- **Exercise**: For the listing below, return the line containing "[0,563,139,589] Bajo: $0.004620", the line containing "[0,1019,526,1059] Puntuación de", and all lines in between, exactly as written and nothing else.

- **Records supplied**:
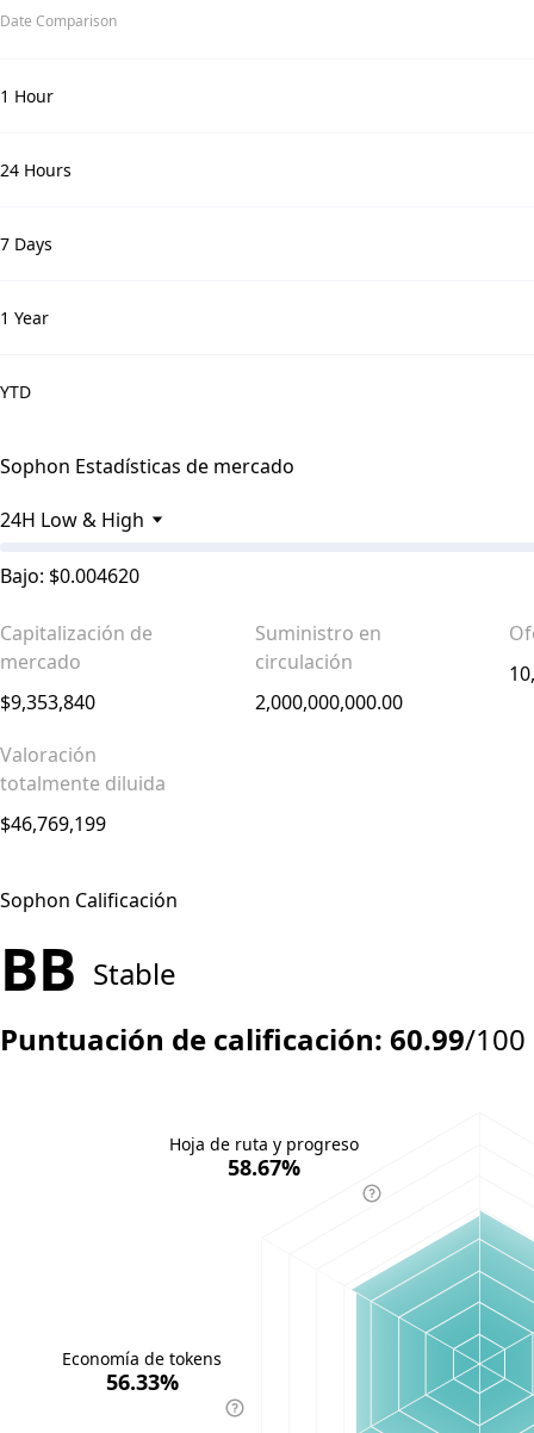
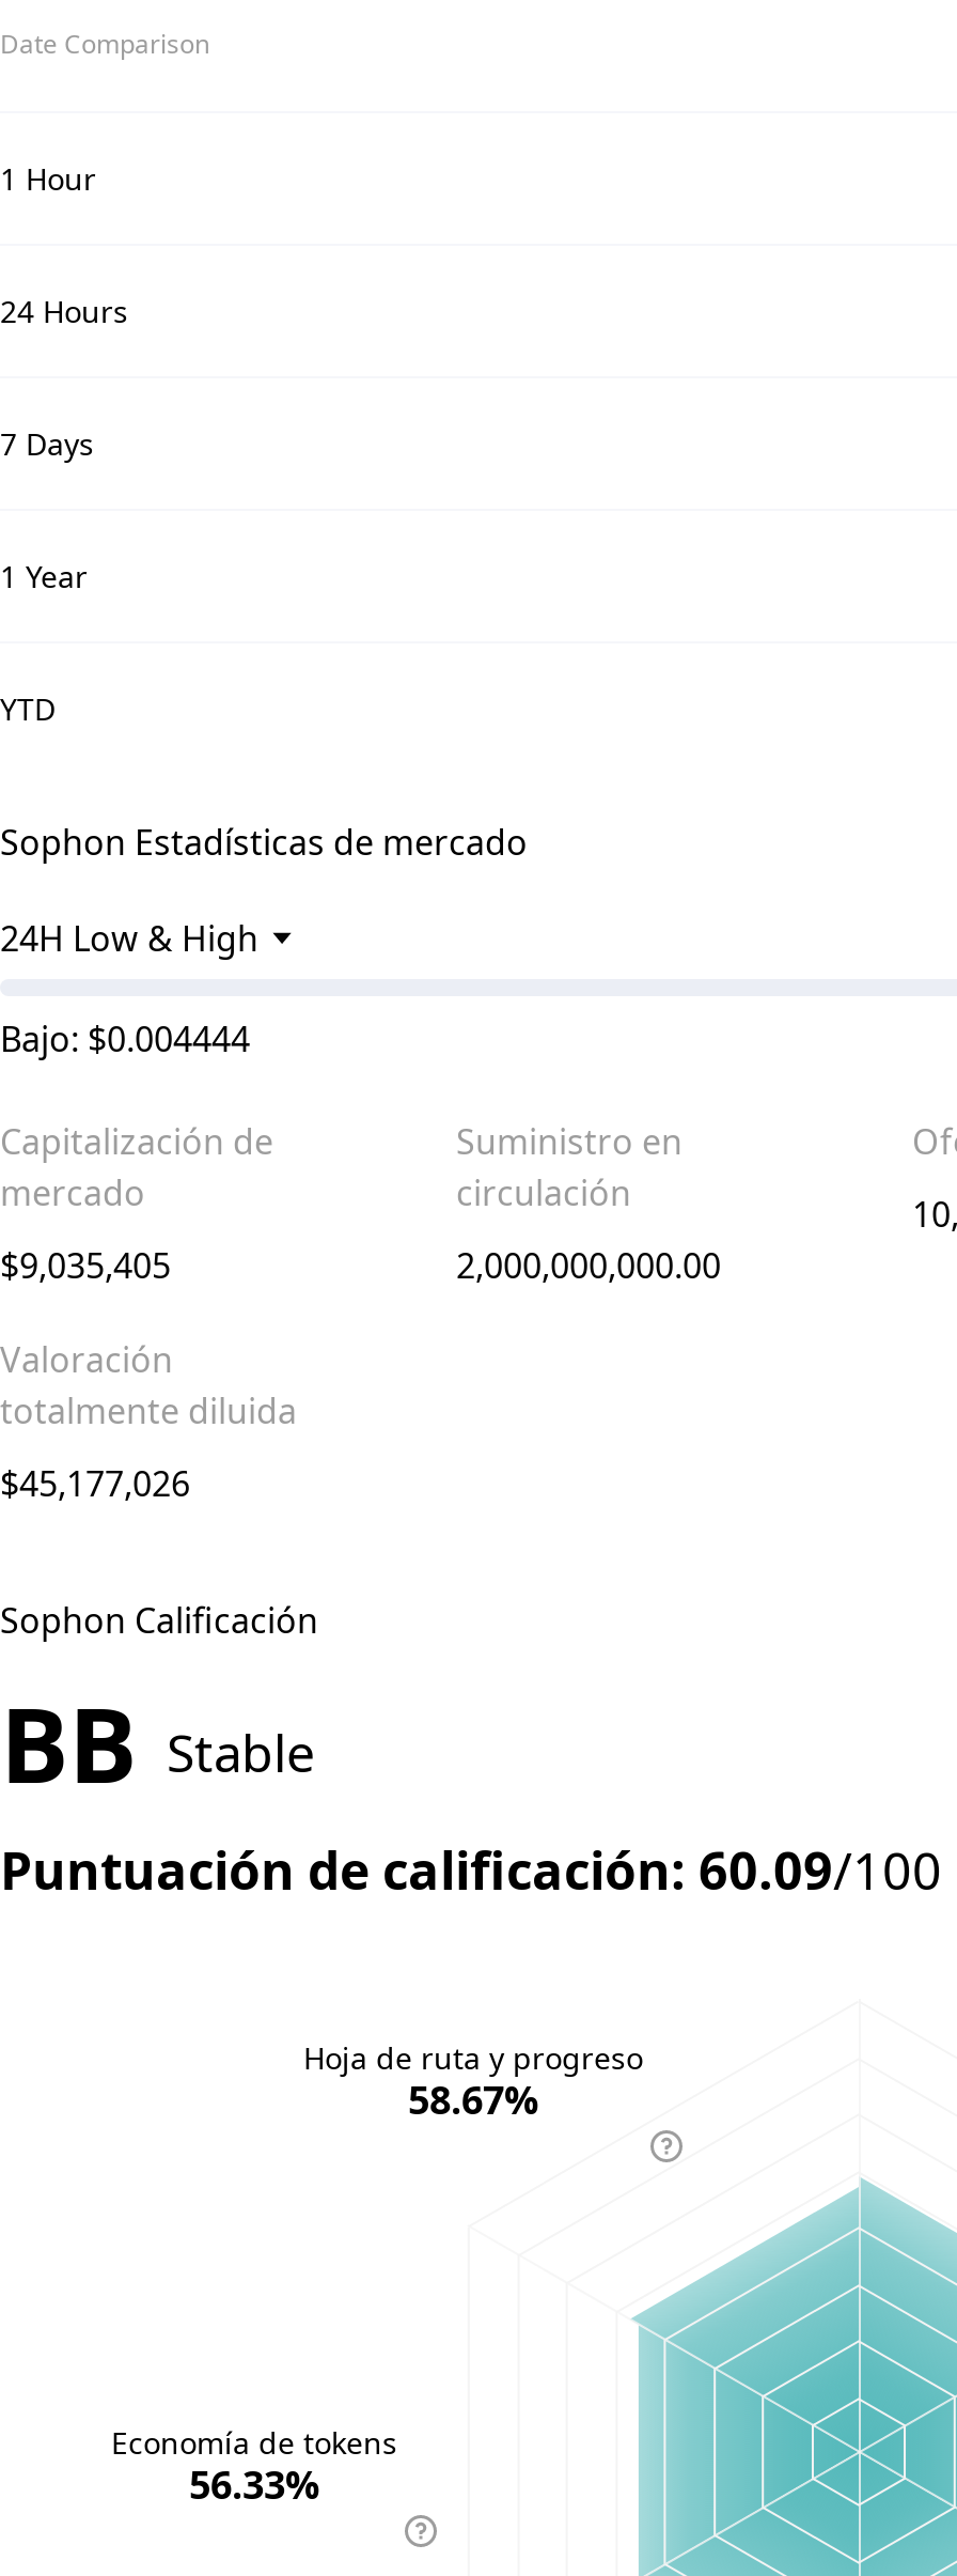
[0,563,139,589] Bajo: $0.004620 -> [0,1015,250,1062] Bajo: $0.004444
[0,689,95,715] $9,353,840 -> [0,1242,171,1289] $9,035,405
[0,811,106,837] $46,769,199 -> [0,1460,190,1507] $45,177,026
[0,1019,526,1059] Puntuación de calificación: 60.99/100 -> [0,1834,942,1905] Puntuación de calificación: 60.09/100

...

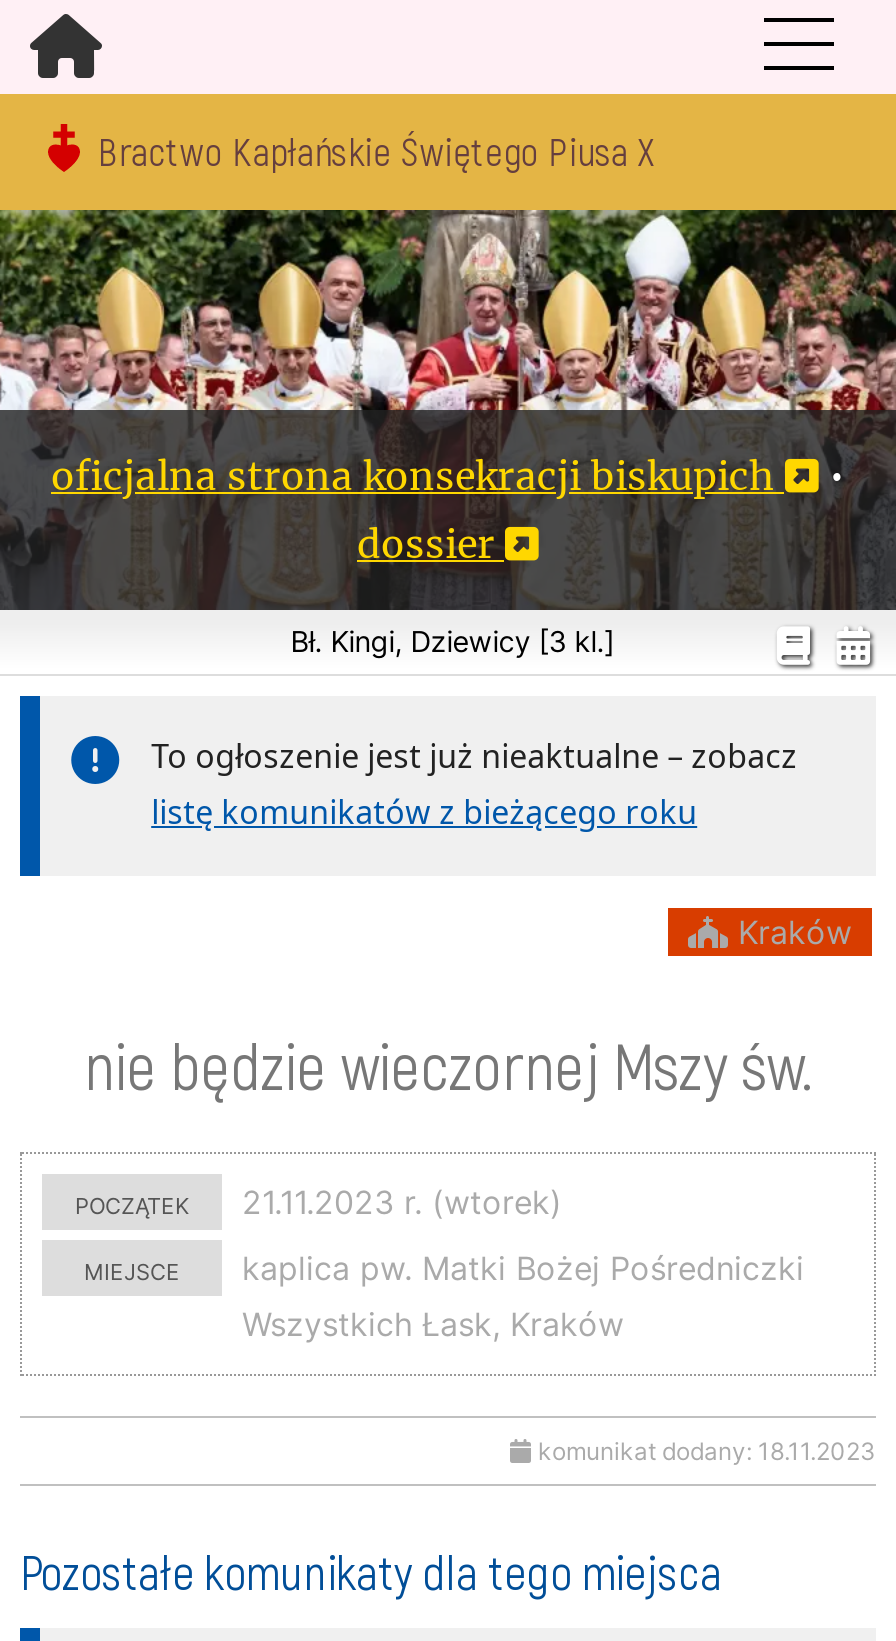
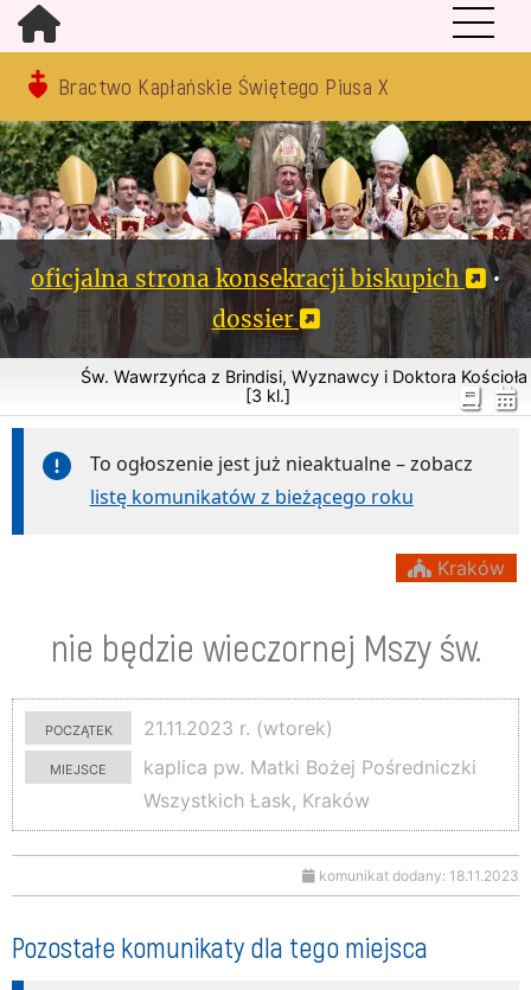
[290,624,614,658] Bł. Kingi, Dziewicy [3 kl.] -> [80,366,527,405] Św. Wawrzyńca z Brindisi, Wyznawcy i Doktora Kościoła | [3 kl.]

- **Result**:
[0,563,139,589] Bajo: $0.004620 -> [0,1015,250,1062] Bajo: $0.004444
[0,689,95,715] $9,353,840 -> [0,1242,171,1289] $9,035,405
[0,811,106,837] $46,769,199 -> [0,1460,190,1507] $45,177,026
[0,1019,526,1059] Puntuación de calificación: 60.99/100 -> [0,1834,942,1905] Puntuación de calificación: 60.09/100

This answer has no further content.